Create method=agc and method=dgc for cluster/cluster.split command #169

pschloss · 2015-09-28T14:53:18Z

Both of these would represent a wrapper for the agc (abundance-based greedy clustering) and dgc (distance-based greedy clustering) in the cluster and cluster.split commands

The algorithm would go something like this...
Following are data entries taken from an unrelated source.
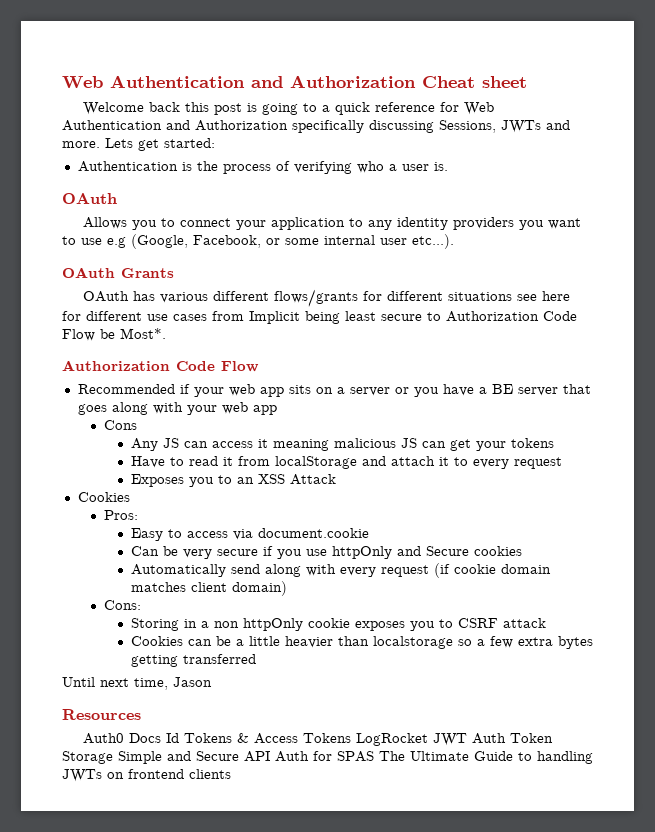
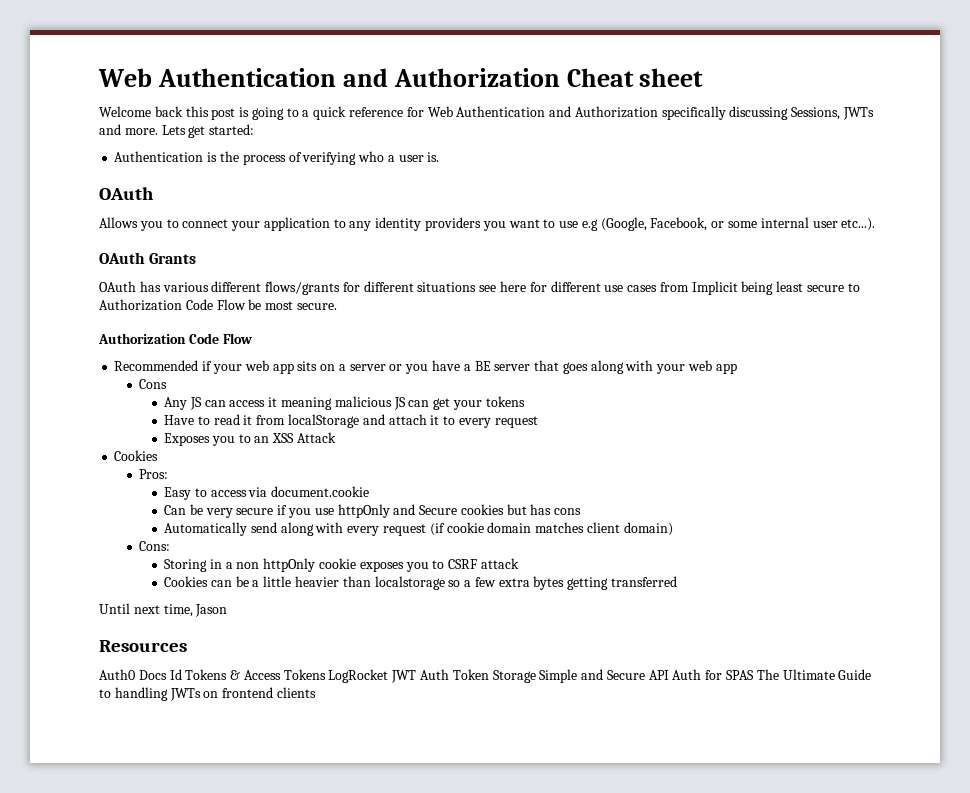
[120,328,166,339] Most*. -> [265,301,337,310] most secure.
(522, 551) none -> [506,504,582,515] but has cons

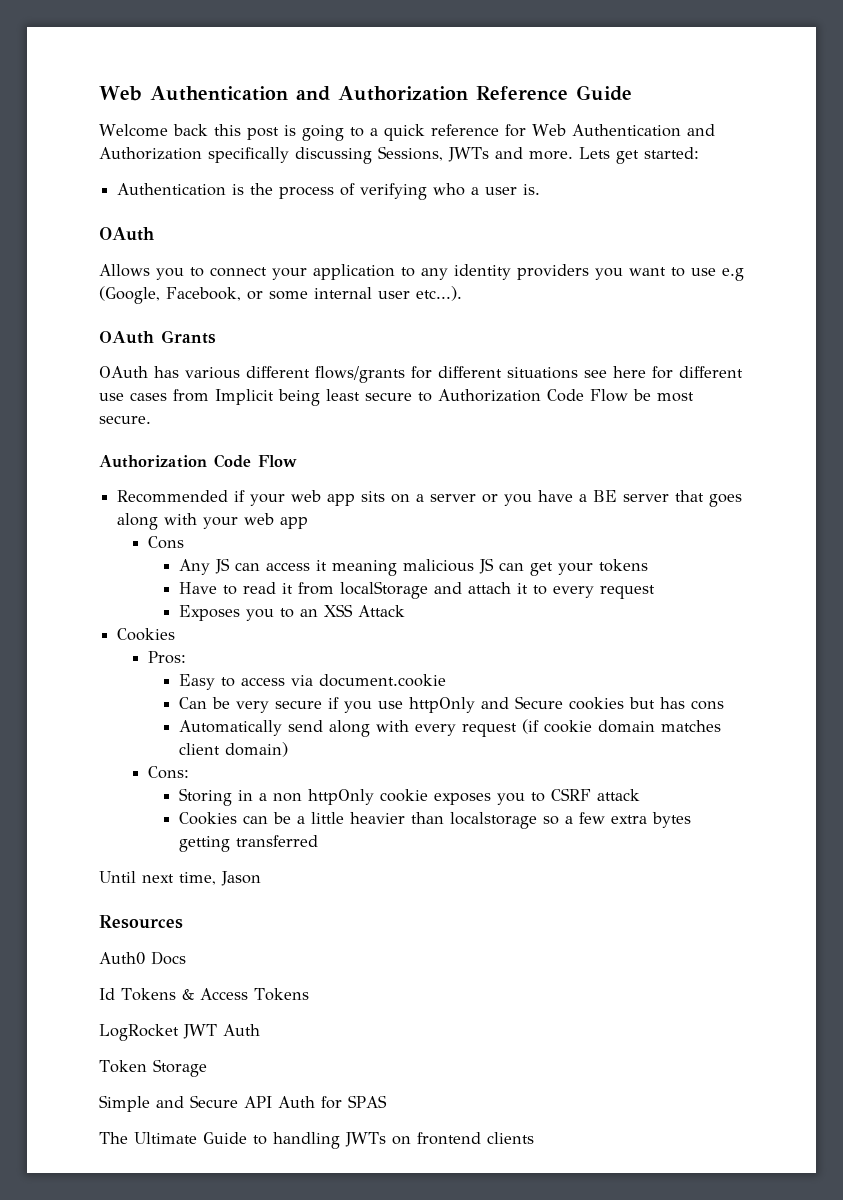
[98,68,704,87] Web Authentication and Authorization Cheat sheet -> [99,85,632,101] Web Authentication and Authorization Reference Guide
(167, 675) none -> (186, 958) //
(326, 674) none -> (309, 994) //
(450, 674) none -> (260, 1030) //
(536, 676) none -> (207, 1068) //
(755, 675) none -> (387, 1101) //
Run unique.seqs on the data if a names file is not given
Remove - and . characters from each sequence (i.e. degap.seqs)
Append the number of sequences that each unique sequence represents to the end of the fasta file name like we do for chimera.uchime.
Run vsearch as described below
Convert outputted *.uc file into a list file

I currently have a hack to do this using bash and R. Here's how it goes using unaligned sequences...

For method=agc...

FASTA=$1
ROOT=$(echo $FASTA | sed 's/fasta/agc/' | sed 's/.ng//')

#this does steps 1 and 3...  (it's the same as for method=dgc)
vsearch --sizeout --derep_fulllength $FASTA --minseqlength 30 --threads 1 --uc $ROOT.sorted.uc --output $ROOT.sorted.fna --strand both --log $ROOT.sorted.log 

#this does step 4
vsearch --maxaccepts 16 --usersort --id 0.97 --minseqlength 30 --wordlength 8 --uc $ROOT.clustered.uc --cluster_smallmem $ROOT.sorted.fna --maxrejects 64 --strand both --log $ROOT.clustered.log --sizeorder

#this does step 5
R -e "source('uc_to_list.R'); uc_to_list('$ROOT.sorted.uc', '$ROOT.clustered.uc')"

#this cleans things up
rm $ROOT.sorted.uc $ROOT.sorted.fna $ROOT.sorted.log $ROOT.clustered.uc $ROOT.clustered.log

For method=dgc...

FASTA=$1
ROOT=$(echo $FASTA | sed 's/fasta/dgc/' | sed 's/.ng//')

#this does steps 1 and 3... (it's the same as for method=agc)
vsearch --sizeout --derep_fulllength $FASTA --minseqlength 30 --threads 1 --uc $ROOT.sorted.uc --output $ROOT.sorted.fna --strand both --log $ROOT.sorted.log 

#this does step 4
vsearch --maxaccepts 16 --usersort --id 0.97 --minseqlength 30 --wordlength 8 --uc $ROOT.clustered.uc --cluster_smallmem $ROOT.sorted.fna --maxrejects 64 --strand both --log $ROOT.clustered.log

#this does step 5
R -e "source('uc_to_list.R'); uc_to_list('$ROOT.sorted.uc', '$ROOT.clustered.uc')"

#this cleans things up
rm $ROOT.sorted.uc $ROOT.sorted.fna $ROOT.sorted.log $ROOT.clustered.uc $ROOT.clustered.log

The R code...

uc_to_list <- function(unique_file_name, clustered_file_name){

    uniqued <- read.table(file=unique_file_name, stringsAsFactors=FALSE)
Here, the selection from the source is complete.